## [YOUR INSTRUCTIONS]
Once you reach the line containing "order number: PO-67451 -> PO-67457" in the entries below, write out that line and each one after it down to the line containing "total: 366.76 -> 373.12", exactly and with nothing added.
=== Section Start ===
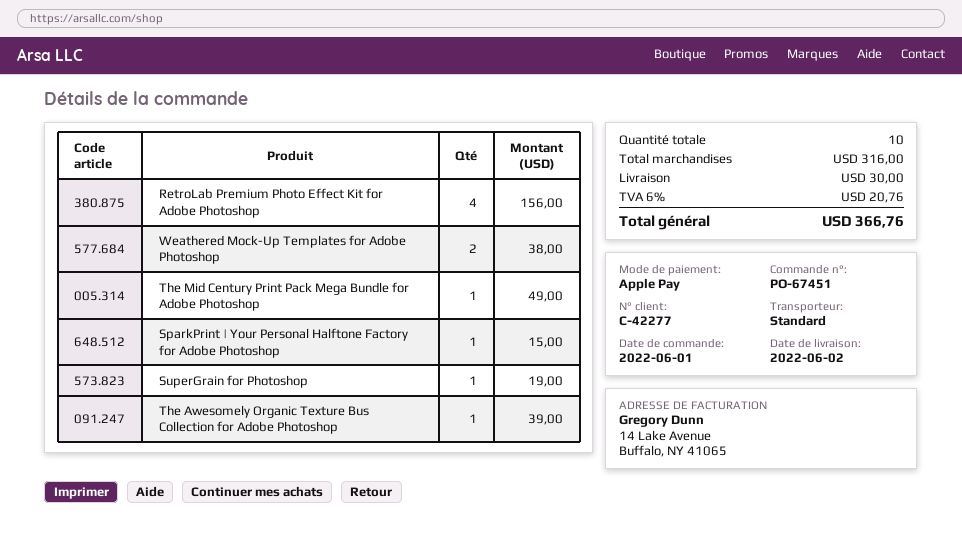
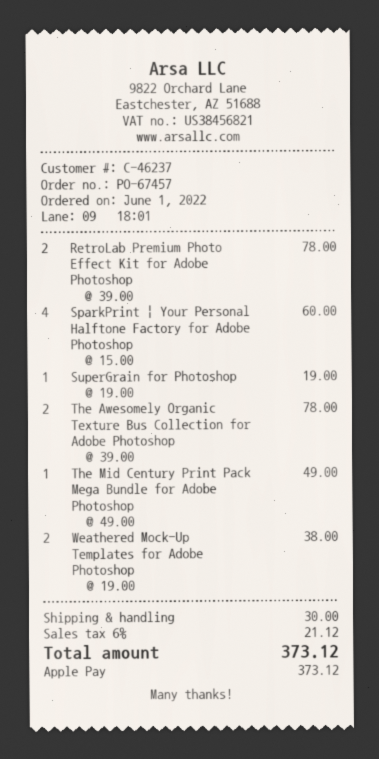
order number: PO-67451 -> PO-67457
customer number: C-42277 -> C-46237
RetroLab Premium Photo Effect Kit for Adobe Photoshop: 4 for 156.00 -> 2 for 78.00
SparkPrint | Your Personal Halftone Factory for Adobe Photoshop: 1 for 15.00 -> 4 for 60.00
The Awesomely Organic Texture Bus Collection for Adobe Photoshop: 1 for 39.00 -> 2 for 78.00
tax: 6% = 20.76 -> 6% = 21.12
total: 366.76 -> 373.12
=== Section End ===
=== Section Start ===
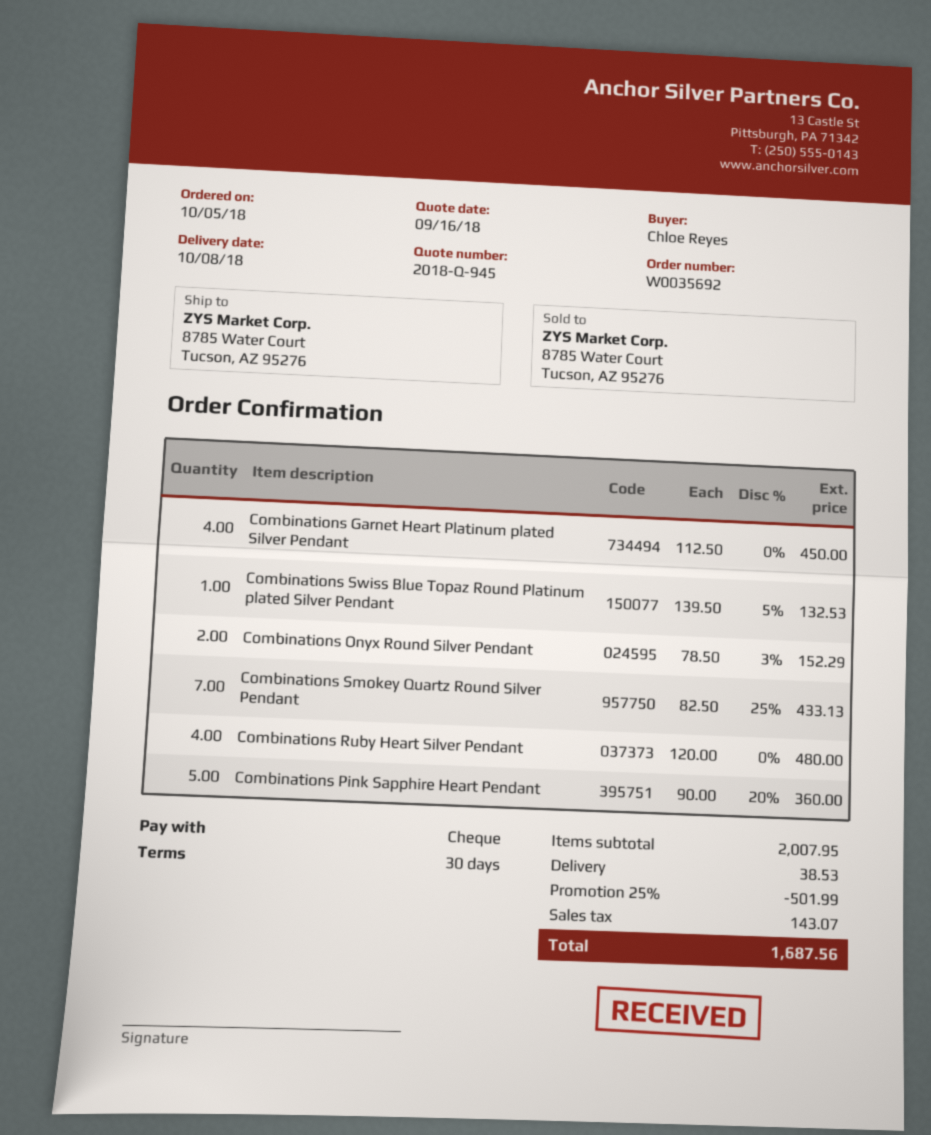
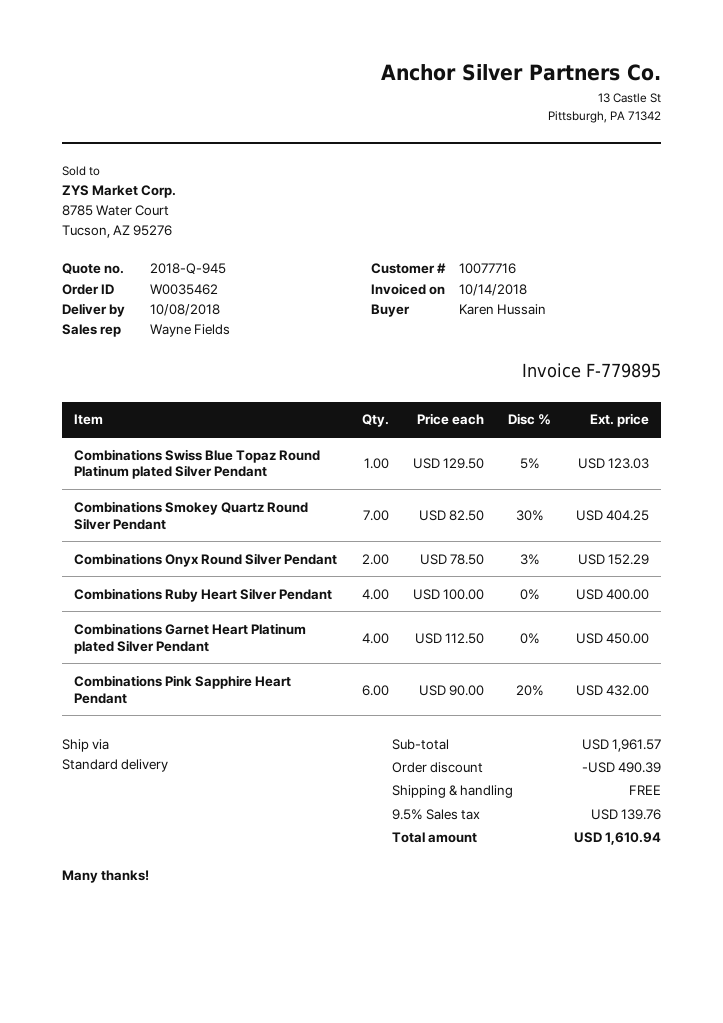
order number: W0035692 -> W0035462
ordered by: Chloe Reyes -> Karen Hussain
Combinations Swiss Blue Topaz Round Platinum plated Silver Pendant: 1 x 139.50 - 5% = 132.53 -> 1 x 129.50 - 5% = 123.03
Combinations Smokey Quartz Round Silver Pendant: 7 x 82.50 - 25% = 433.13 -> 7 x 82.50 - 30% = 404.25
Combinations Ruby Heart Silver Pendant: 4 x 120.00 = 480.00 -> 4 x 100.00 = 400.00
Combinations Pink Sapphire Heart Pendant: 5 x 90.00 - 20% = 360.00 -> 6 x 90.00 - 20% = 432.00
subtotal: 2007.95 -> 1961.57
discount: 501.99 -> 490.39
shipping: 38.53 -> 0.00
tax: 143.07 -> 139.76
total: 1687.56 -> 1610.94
=== Section End ===
## [YOUR RESPONSE]
order number: PO-67451 -> PO-67457
customer number: C-42277 -> C-46237
RetroLab Premium Photo Effect Kit for Adobe Photoshop: 4 for 156.00 -> 2 for 78.00
SparkPrint | Your Personal Halftone Factory for Adobe Photoshop: 1 for 15.00 -> 4 for 60.00
The Awesomely Organic Texture Bus Collection for Adobe Photoshop: 1 for 39.00 -> 2 for 78.00
tax: 6% = 20.76 -> 6% = 21.12
total: 366.76 -> 373.12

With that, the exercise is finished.